Notes in progress on Money, Government, Banks, Usury.

Part one: Hamilton

Alexander Hamilton, who
on the night before his death wrote
“our real disease is democracy,” said
that the rich and well-born
ought have a stake
in the government–that the mass
of the people
could not be trusted
to judge or determine right,
which, actually,
is pretty true, unless
one compares the alternatives.

Hamilton created
a national bank, and sold shares
to his friends, that they
might profit
from government subsidized
bubbles, such as distilling.
Jefferson fought him, but lost:
the deck had already been stacked
to protect property
from the “excesses of democracy,”
where “property”
generally called his owner
“Massa.”

It took 40 years
and a man who killed men
in duels to kill
the Bank of the United States,
(which had given
fifty-eight thousand dollars
to Jackson’s opponents).
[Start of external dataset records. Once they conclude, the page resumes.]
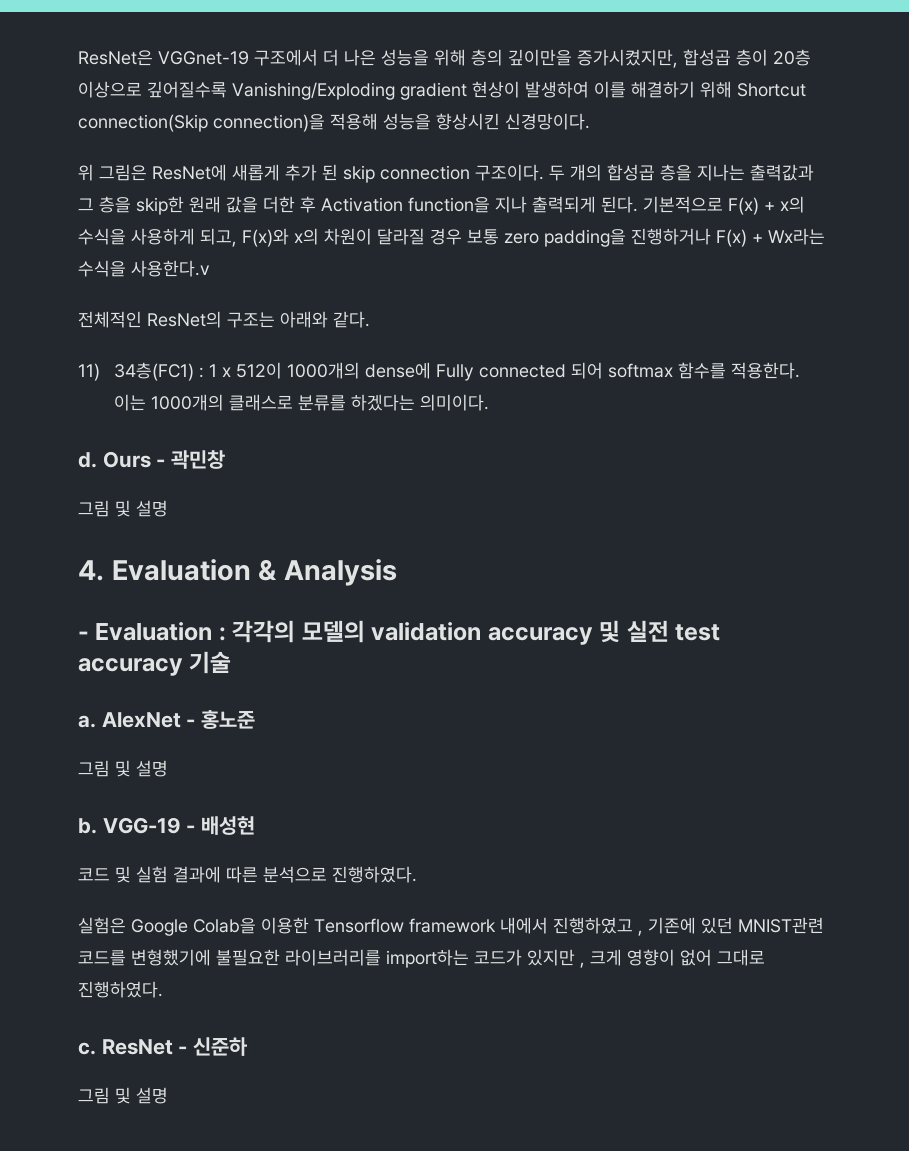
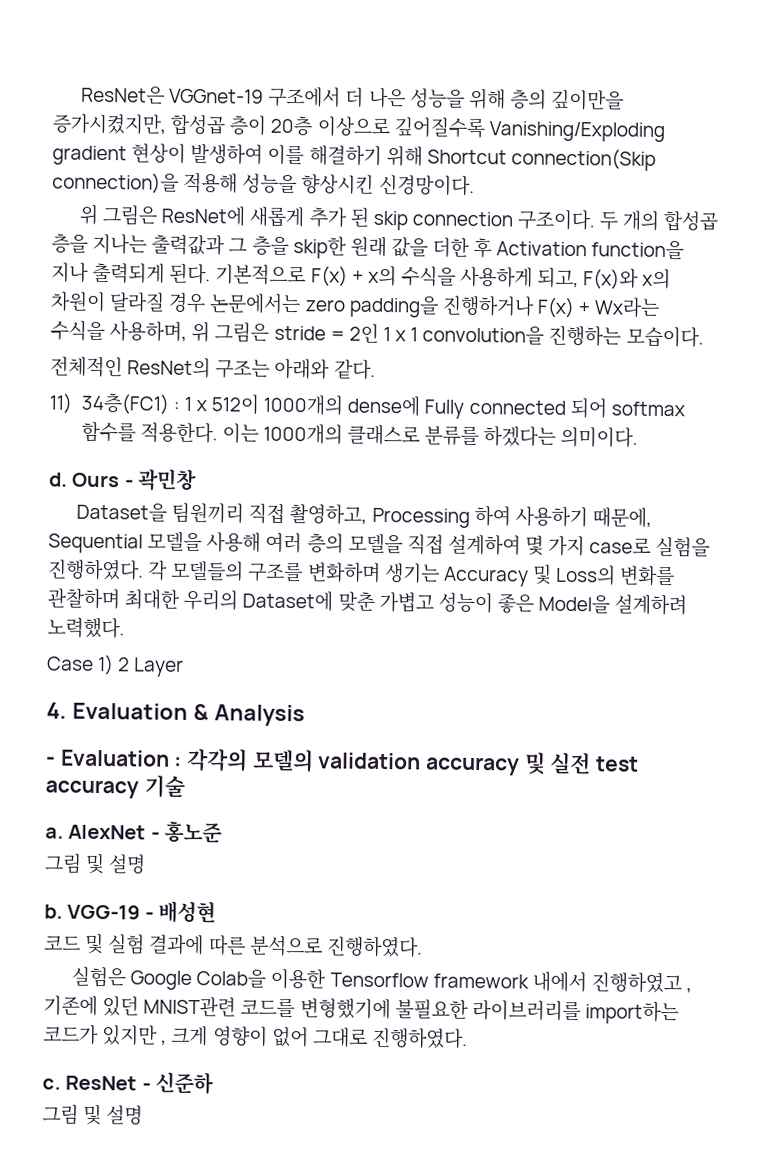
- 기본적으로 F(x) + x의 수식을 사용하게 되고, F(x)와 x의 차원이 달라질 경우 보통 zero padding을 진행하거나 F(x) + Wx라는 수식을 사용한다.v
+ 기본적으로 F(x) + x의 수식을 사용하게 되고, F(x)와 x의 차원이 달라질 경우 논문에서는 zero padding을 진행하거나 F(x) + Wx라는 수식을 사용하며, 위 그림은 stride = 2인 1 x 1 convolution을 진행하는 모습이다.
  Ours - 곽민창
- 그림 및 설명
+ Dataset을 팀원끼리 직접 촬영하고, Processing 하여 사용하기 때문에, Sequential 모델을 사용해 여러 층의 모델을 직접 설계하여 몇 가지 case로 실험을 진행하였다. 각 모델들의 구조를 변화하며 생기는 Accuracy 및 Loss의 변화를 관찰하며 최대한 우리의 Dataset에 맞춘 가볍고 성능이 좋은 Model을 설계하려 노력했다.
+ Case 1) 2 Layer

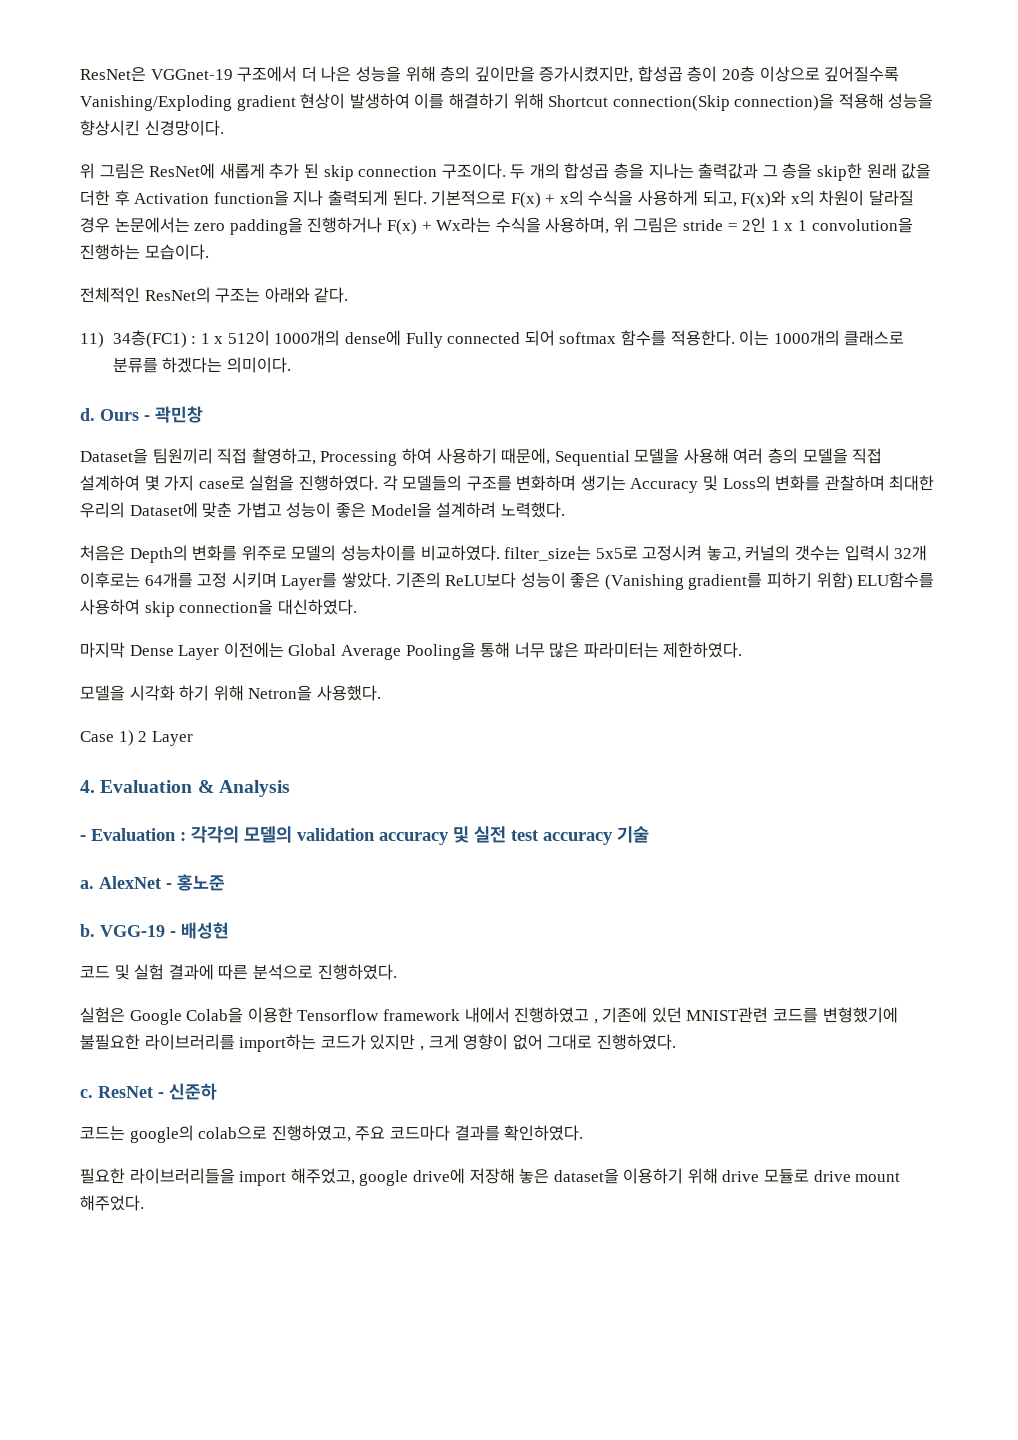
+ 처음은 Depth의 변화를 위주로 모델의 성능차이를 비교하였다. filter_size는 5x5로 고정시켜 놓고, 커널의 갯수는 입력시 32개 이후로는 64개를 고정 시키며 Layer를 쌓았다. 기존의 ReLU보다 성능이 좋은 (Vanishing gradient를 피하기 위함) ELU함수를 사용하여 skip connection을 대신하였다.
+ 마지막 Dense Layer 이전에는 Global Average Pooling을 통해 너무 많은 파라미터는 제한하였다.
+ 모델을 시각화 하기 위해 Netron을 사용했다.
  AlexNet - 홍노준
- 그림 및 설명
  ResNet - 신준하
- 그림 및 설명
+ 코드는 google의 colab으로 진행하였고, 주요 코드마다 결과를 확인하였다.
+ 필요한 라이브러리들을 import 해주었고, google drive에 저장해 놓은 dataset을 이용하기 위해 drive 모듈로 drive mount 해주었다.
Jackson
paid off the national debt,
and distributed the surplus
to the states.

The bankers, of course,
merely moved next door,
where the building
was privately owned,
and continued writing notes
that they couldn’t back up,
fueling inflation and speculation,
especially in government lands,
until it all fell apart
in 1837.

The depression that followed
was severe and world-wide
and lasted seven years:
nine-tenths of the factories closed,
people had no money, no food,
rioted in the streets, or moved
back to whatever farms
were still owned
by their relatives.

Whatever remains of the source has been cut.